27 dicembre 2009

In memoria del paraluce

Sveglia ore 5.45: si va sul Baldo a fotografare l'alba e poi ci si incontra con gli altri per andar su al Fiori del Baldo, giusto per far due passi coi "matti" amici del Beppe, quelli della spedizione sul Mera Peak. Immagino dal versante orientale... e invece no, da Prada... Risultato: abbiam vagato per due ore per trovare un posto decente e siam arrivati alle 8 dietro il ristorante Casa degli Spiriti, un paio di tornanti sotto San Zeno, quando ormai era tardi... Dovevo aspettarmi che sarebbe successo, da questa prima disfatta...


E pure la prima scivolata sulla neve ghiacciata poco sotto il rifugio doveva ricordarmi di mettere via la macchina fotografica e tirarla fuori solo quando necessario! ...ma ci stavo prendendo terribilmente gusto...
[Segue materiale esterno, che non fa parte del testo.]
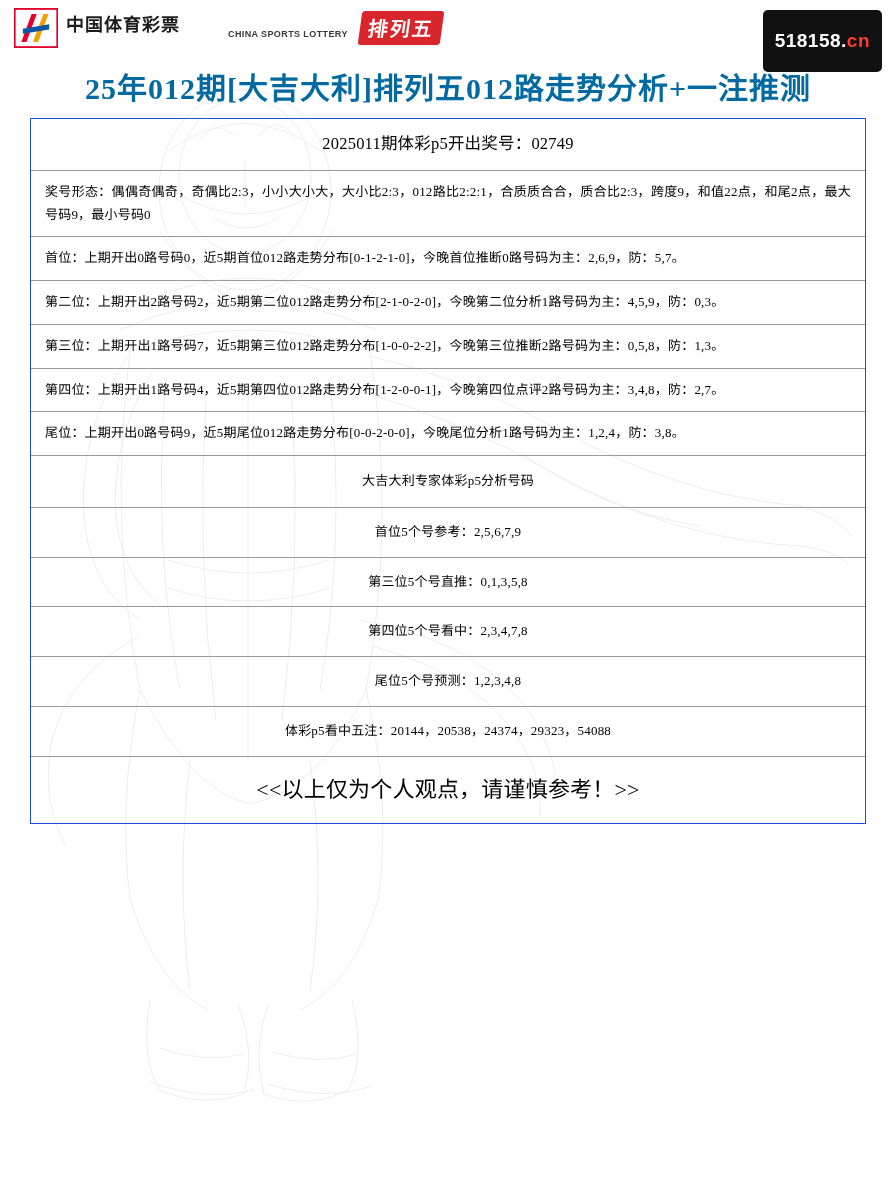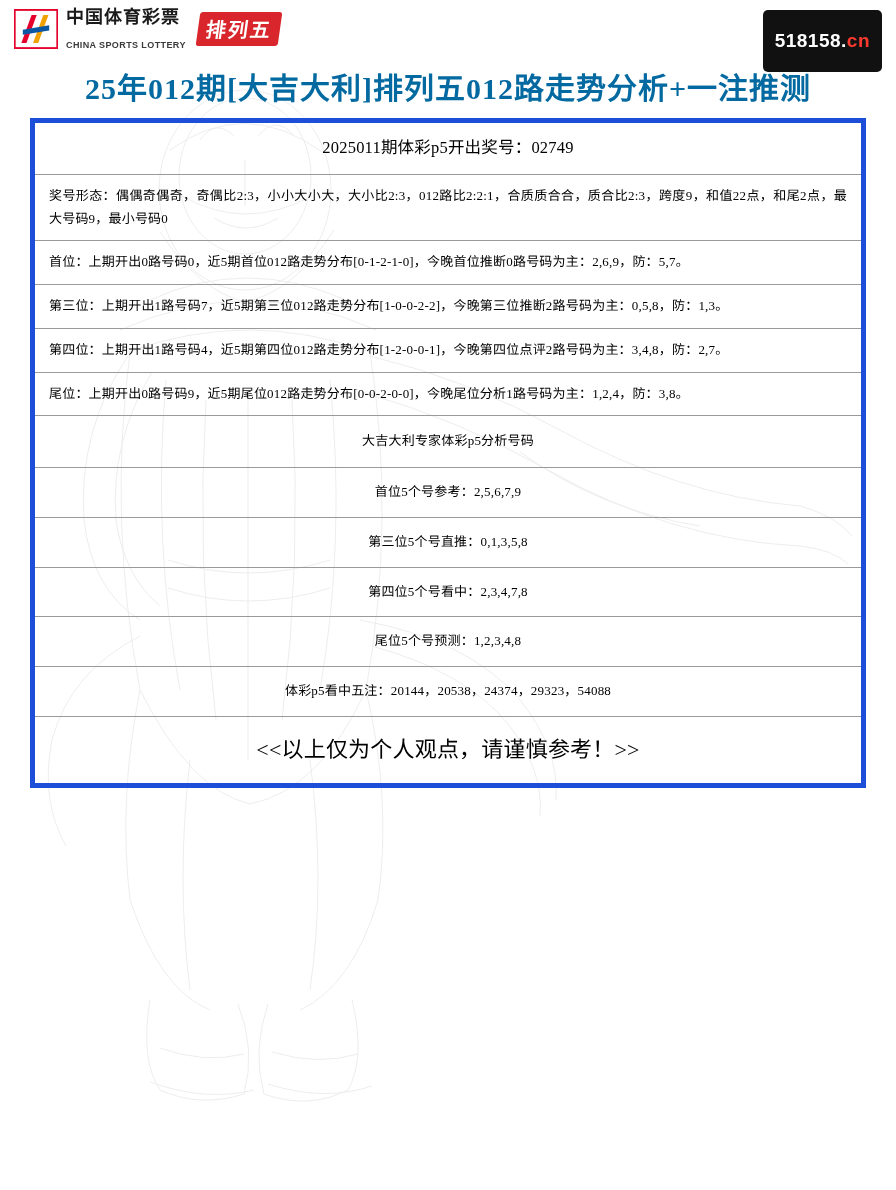"中国体育彩票" .brand-text { flex-direction: column -> row; gap: none -> 48px }
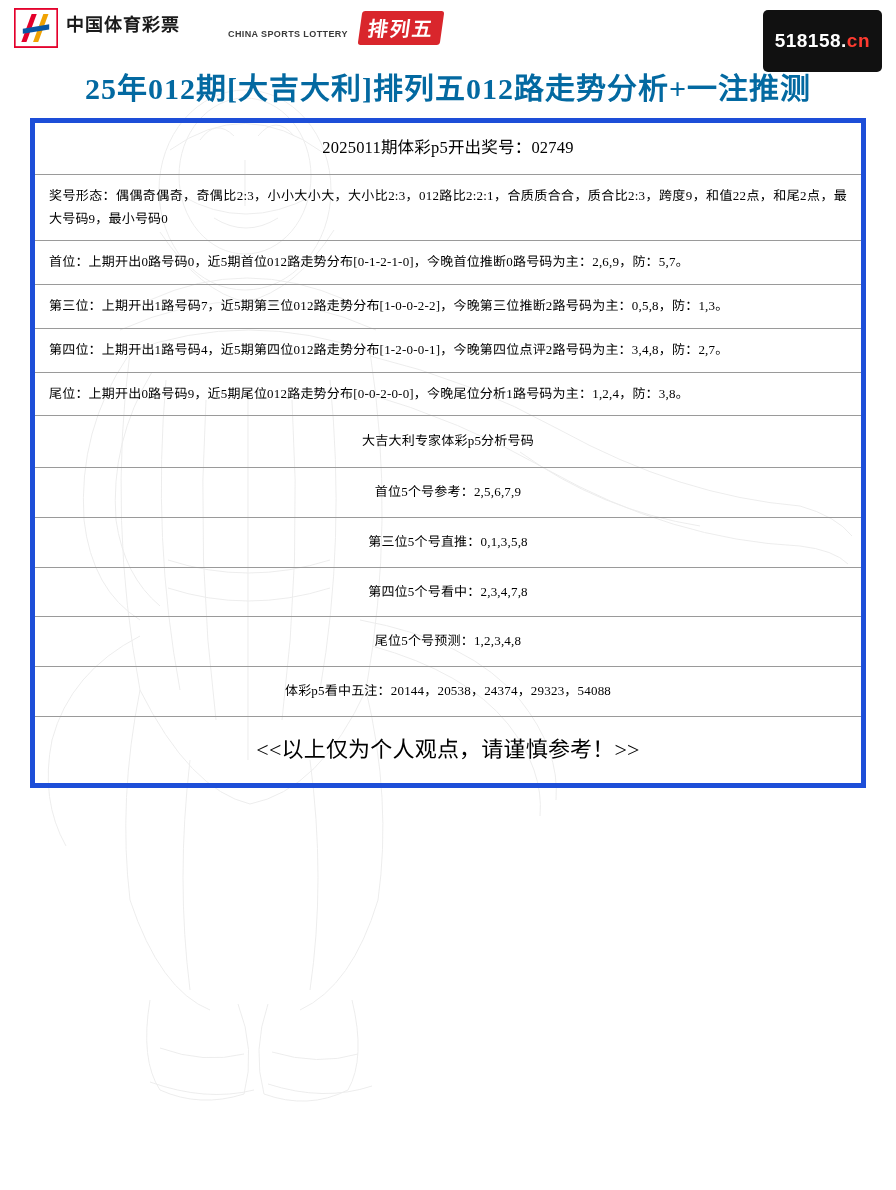"2025011期体彩p5开出奖号：02749" .tbl-wrap { border: 5px solid #1d4ed8 -> 1px solid #1d4ed8 }
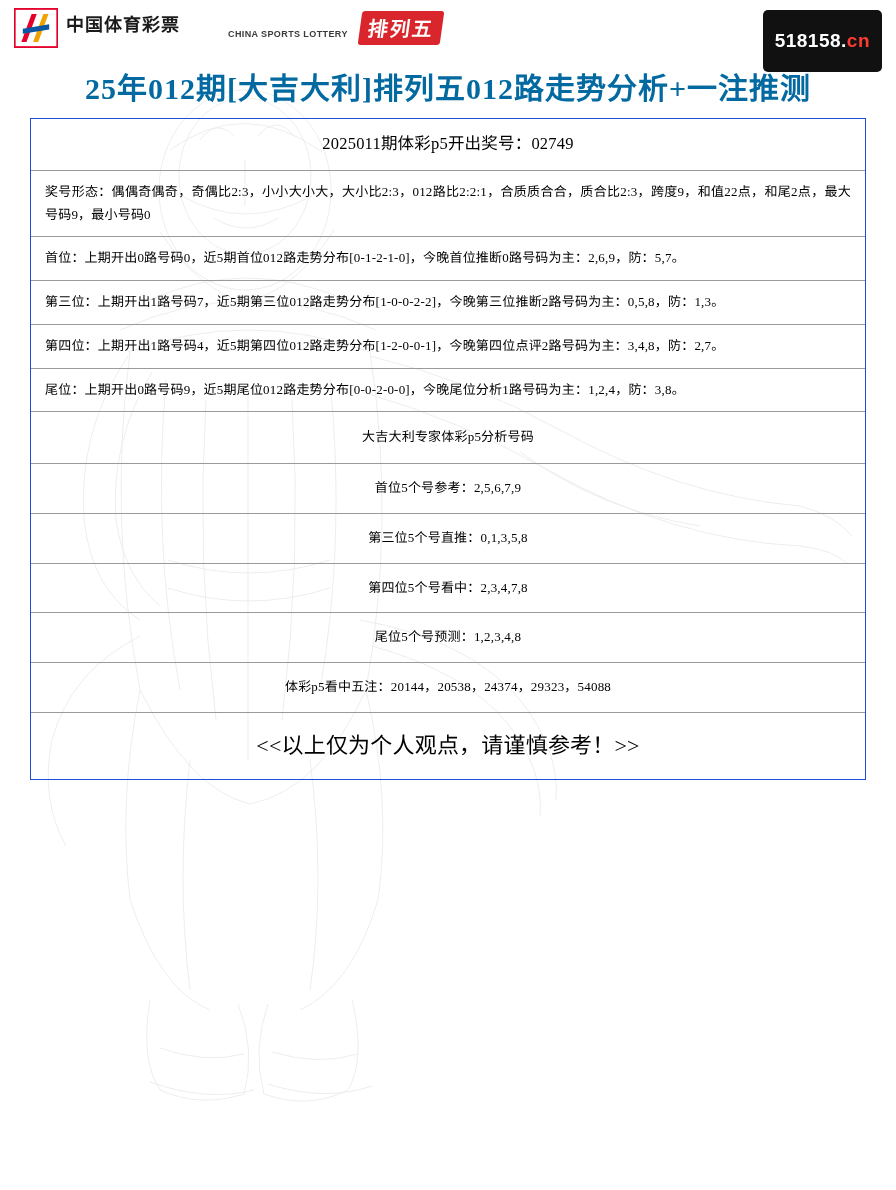"第二位：上期开出2路号码2，近5期第二位012路走势分布[2-1-0-2-0]，" div.row { html: none -> <div>第二位：上期开出2路号码2，近5期第二位012路走势分布[2-1-0-2-0]，今晚第二位分析1路号码为主：4,5,9，防：0,3。</div> }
Allora, a pochi passi dall'auto, in piano, camminavo allegramente senza badare al suolo quand'ecco che il mio piede sinistro ha perso completamente tutta l'aderenza fornita dal Vibram sull'erbetta di fine anno impreziosita dal ghiaccio notturno. Istintivamente ho provato ad alzare il braccio destro per proteggere la macchina ma neppure il gonfiore che mi ritrovo sul gomito è servito a salvare il paraluce dallo spezzarsi rovinosamente... e pure il corpo della fida 450D s'è graffiato... Fortunatamente l'obiettivo, il mio bellissimo 24-105 f/4L è rimasto illeso grazie al generoso sacrificio della coroncina di plastica foderata di velluto che serviva a proteggerlo dai raggi laterali!

Foto di gruppo, e non di tutto

Epitaffi a parte, è stata una bellissima giornata, dal punto di vista meteorologico ma, soprattutto, per la compagnia!

14 dicembre 2009

Valzer

M’ha sempre fatto schifo dover impugnare il palo in autobus. Lo stesso palo cui si aggrappano tutti. Proprio tutti. Compresi quelli che si son appena grattati la pancia sbagliando di poco la mira. Compresi quelli che han appena sistemato il vaso dei fiori, senza guanti, e poi son usciti di corsa per andare ad acquistare altro concime. Compresi quelli che han appena mangiato uno di quei panini che ti chiedi se l’ingrediente principale sia l’unto in genere, ovviamente di dubbia provenienza. Da piccolo, allora, mi divertivo a surfare l’autobus. Per prima cosa bisogna piazzare le gambe il più largo possibile, in maniera tale da abbassare maggiormente il baricentro, direi ora. Ma anche per contrastare, spostando il peso, ogni movimento. E ogni dosso, ogni buca, ogni curva erano le mie onde. Purtroppo crescendo ho sviluppato eccessivamente un senso accessorio, quello del pudore. Mi sembra sconveniente. Allora cerco sempre il modo di rimanere appoggiato con la schiena, su un lato o in fondo. E se va male appoggio una spalla su un palo. Si sporca appena appena la giacca. Non io… Idiota, profondamente idiota, questo ragionamento. Le mani le lavo almeno due pasti più una due volte al cesso fa quattro, nel nostro sistema matematico. La giacca la lavo ogni… tanto… ma la metto tutti i giorni… Però la giacca rimane esterna… Non me la mangio per una qualche nevrosi mal affrontata. Ecco, ha pure senso la cosa.
Dicevo, appoggiato al palo, devo comunque continuare ad assecondare le tempestose onde del bus. Allora sposto un passo avanti quando frena. Uno indietro nelle accelerate un filo troppo brusche. Leggermente a sinistra quando la svolta è da tutt’altra parte e viceversa. Andare in università, quando non posso farlo in bici, mi costringe a ballare questa danza tutta mia.